_What you need to do_
Copy every record verbatim. Leave the pictures out.

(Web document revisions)
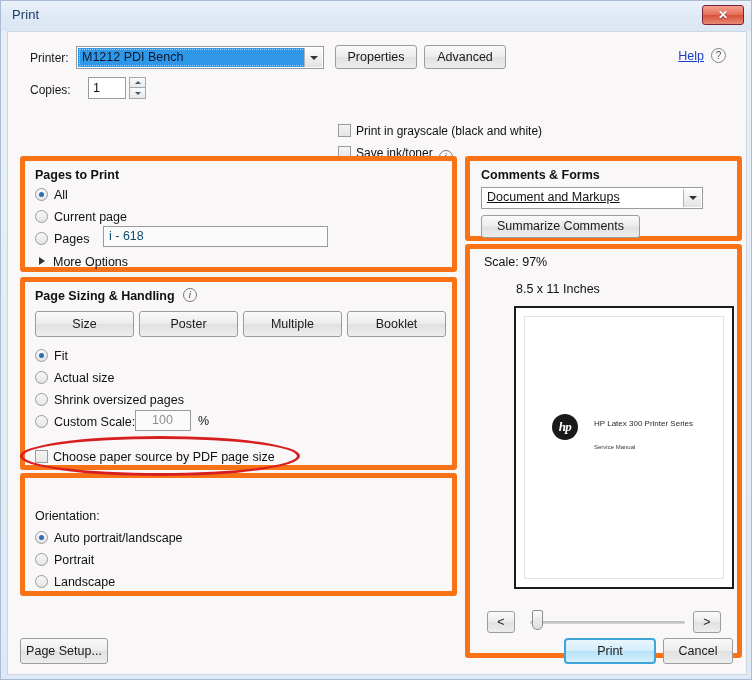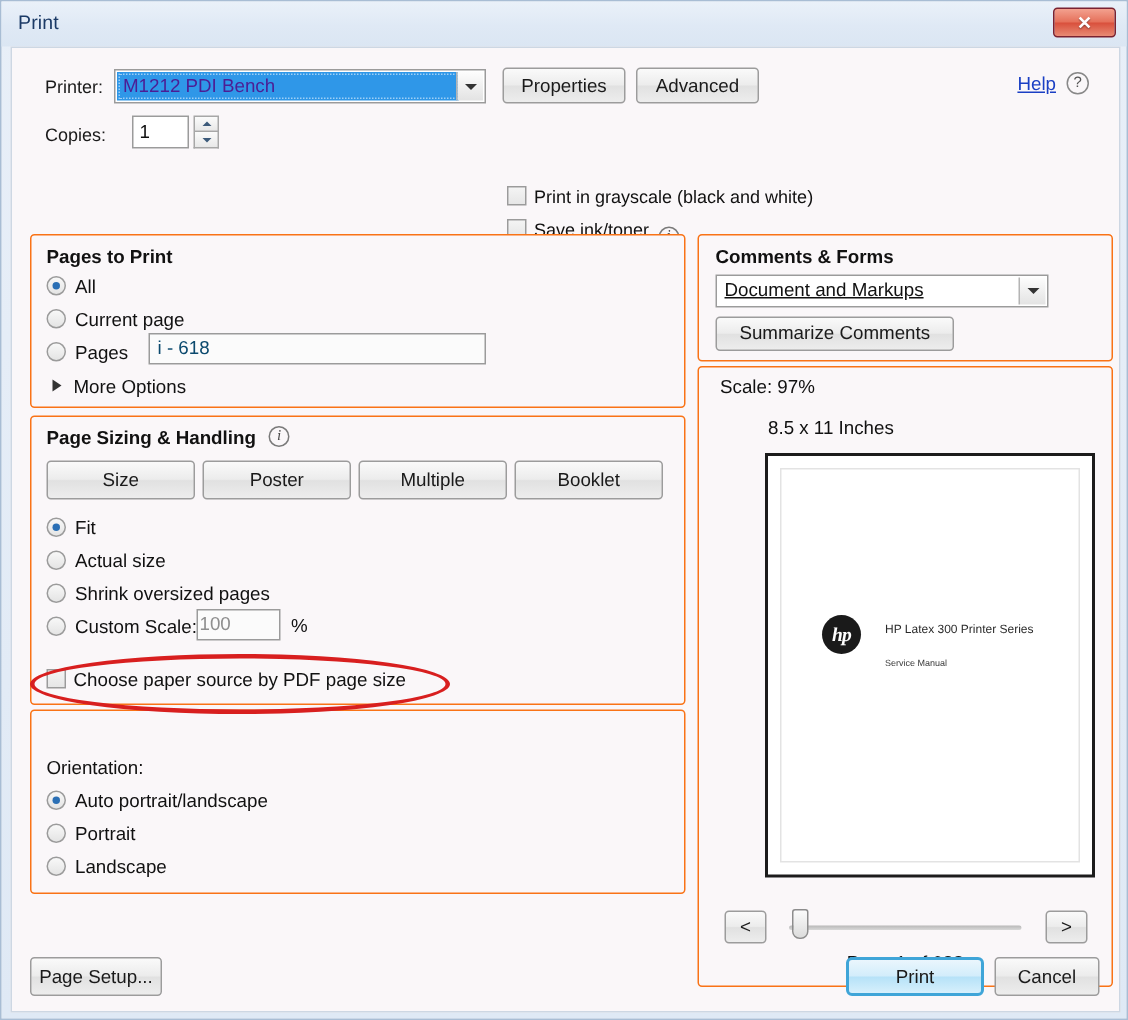"M1212 PDI Bench" #printer-select .sel-val { color: #4c1d95 -> #0f172a }
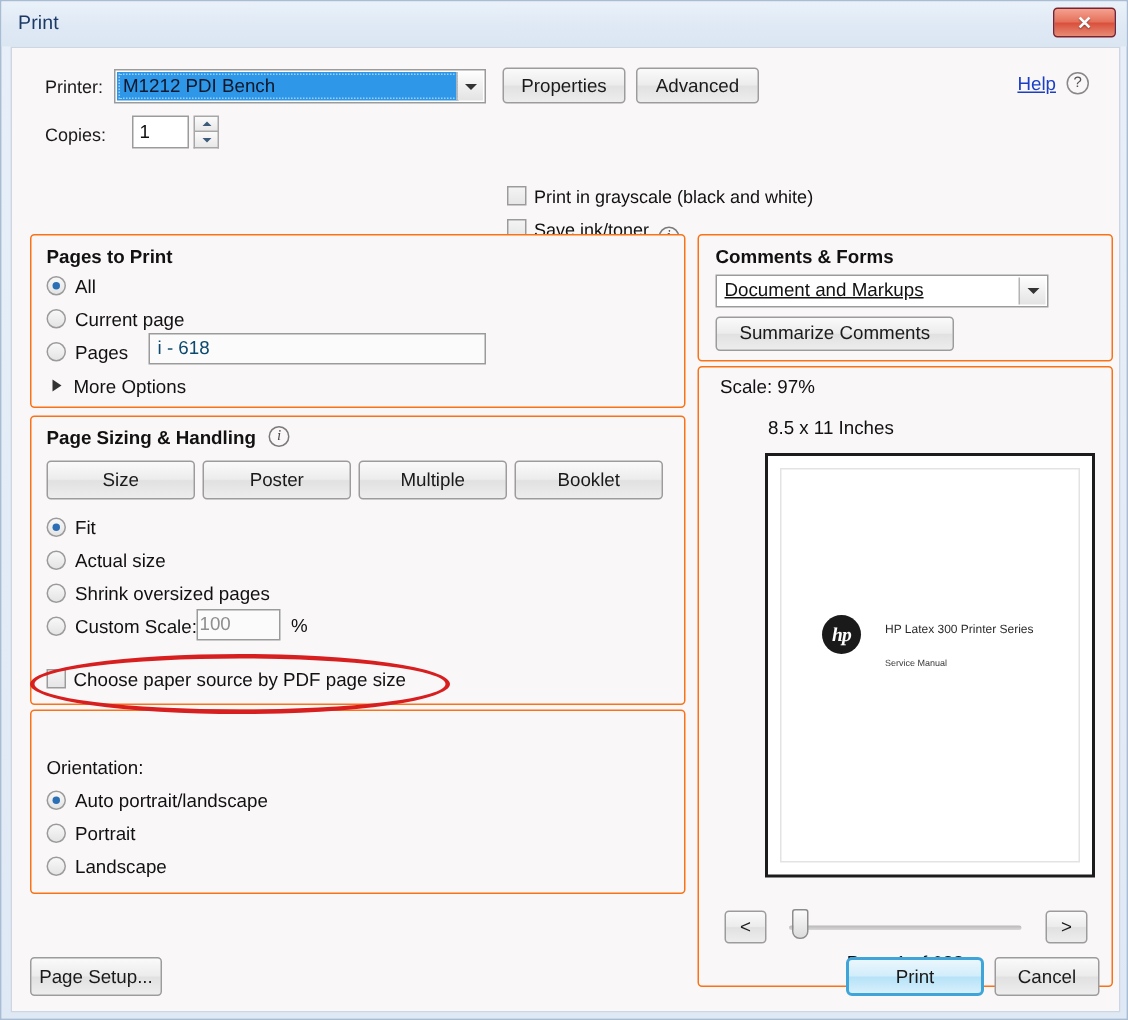"Pages to Print" .panel { border: 1px solid #f97316 -> 5px solid #f97316 }
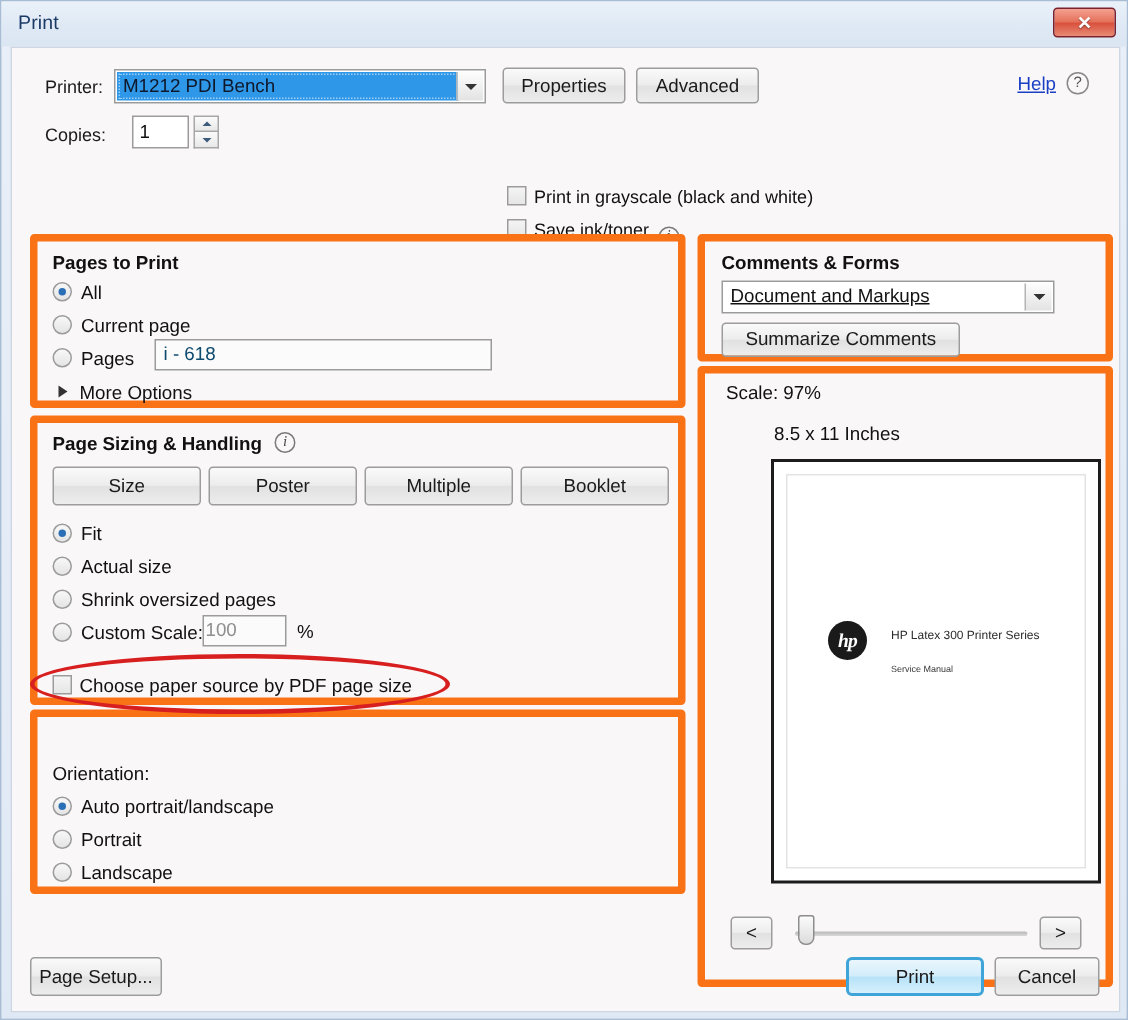"100" #custom-scale-input { padding-left: 1px -> 16px }
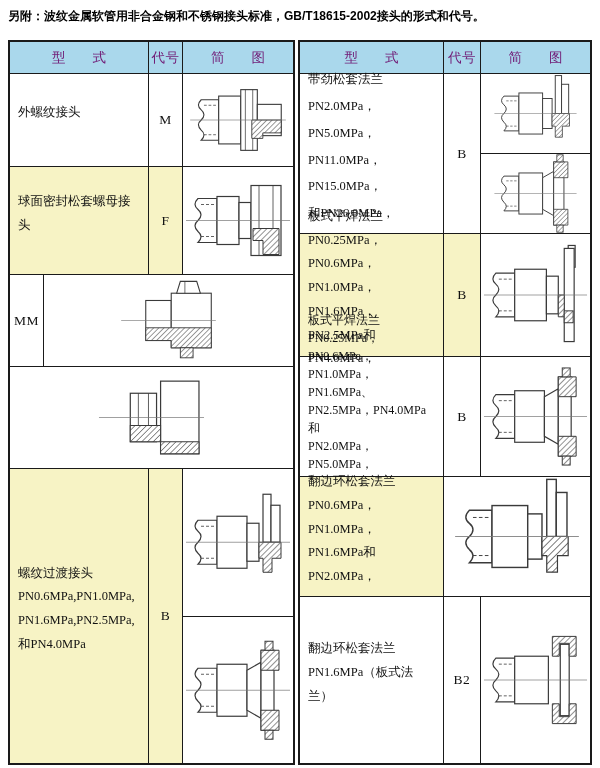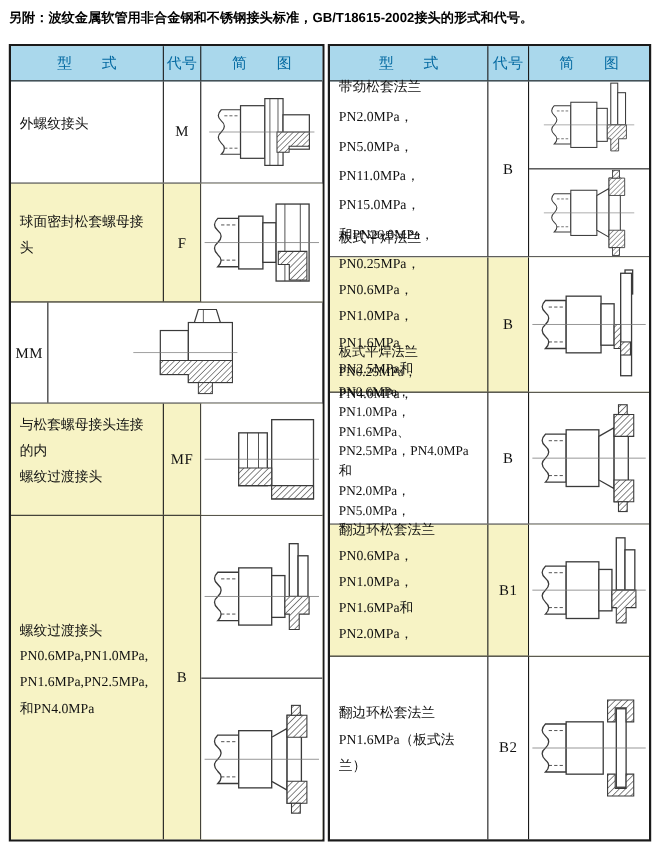"型 式" .hdr .cell { color: #0369a1 -> #701a75 }
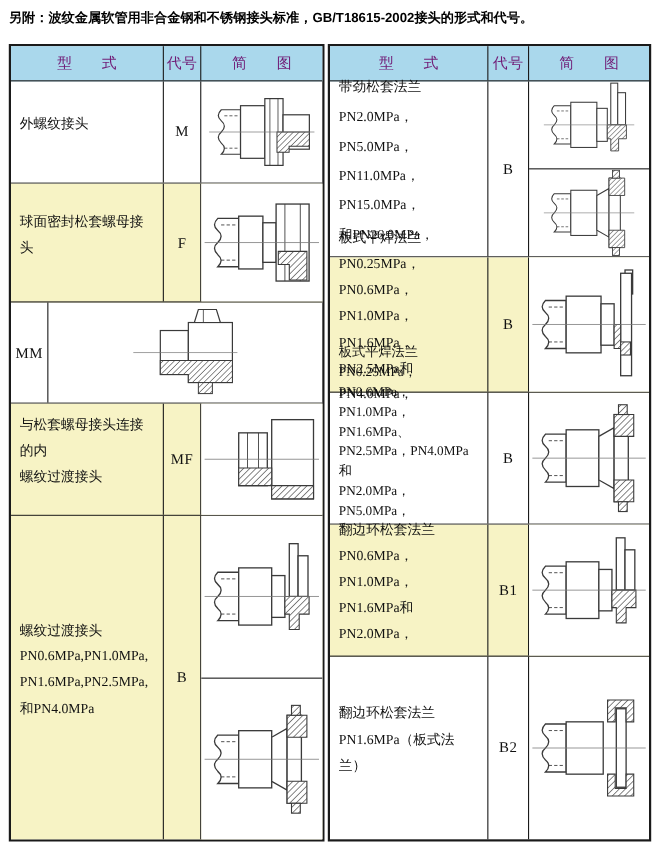"与松套螺母接头连接的内" div.cell { html: <div>与松套螺母接头连接的内 螺纹过渡接头</div> -> none }
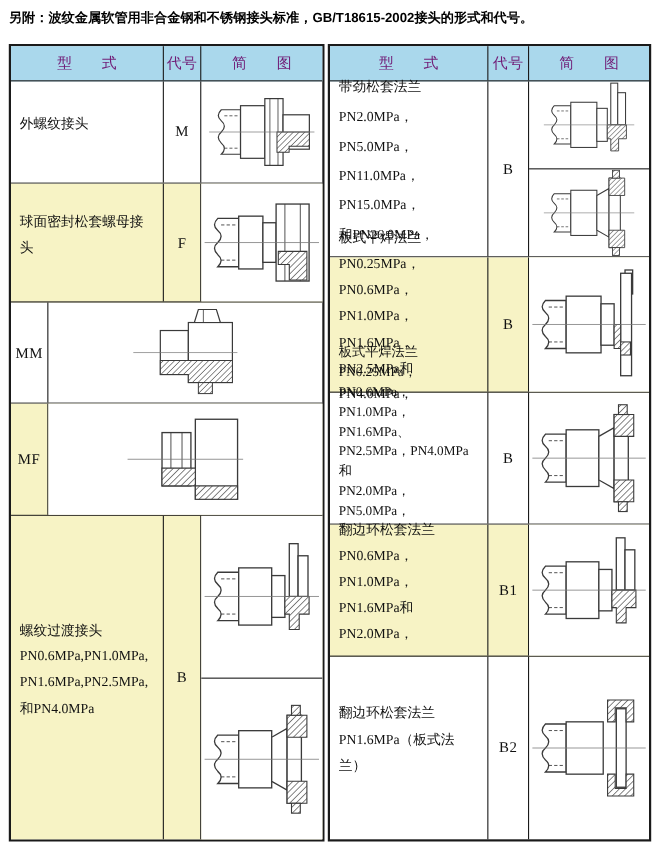"MF" div.cell { html: <div>MF</div> -> none }
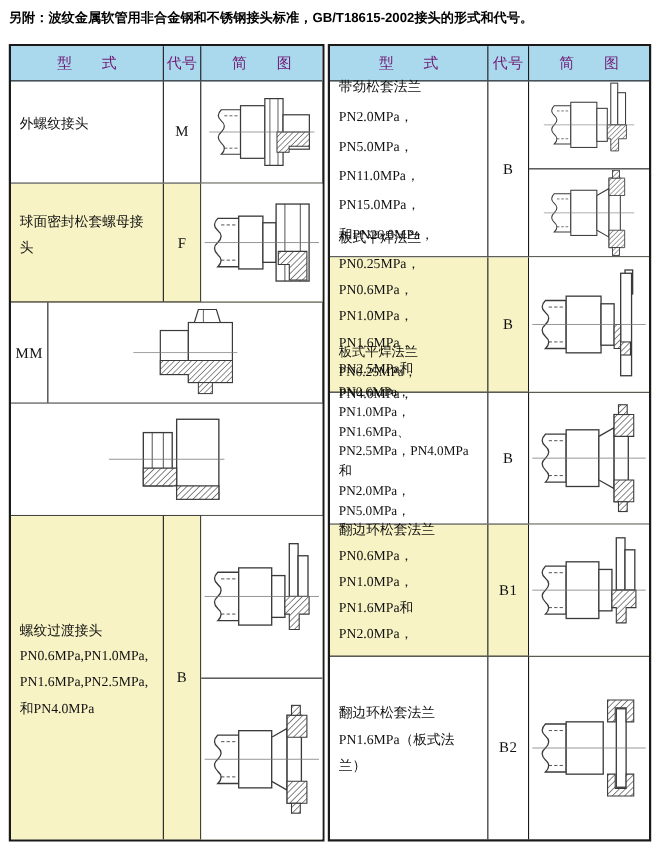"B1" div.cell { html: <div>B1</div> -> none }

_Worked solution_
"M1212 PDI Bench" #printer-select .sel-val { color: #4c1d95 -> #0f172a }
"Pages to Print" .panel { border: 1px solid #f97316 -> 5px solid #f97316 }
"100" #custom-scale-input { padding-left: 1px -> 16px }
"型 式" .hdr .cell { color: #0369a1 -> #701a75 }
"与松套螺母接头连接的内" div.cell { html: <div>与松套螺母接头连接的内 螺纹过渡接头</div> -> none }
"MF" div.cell { html: <div>MF</div> -> none }
"B1" div.cell { html: <div>B1</div> -> none }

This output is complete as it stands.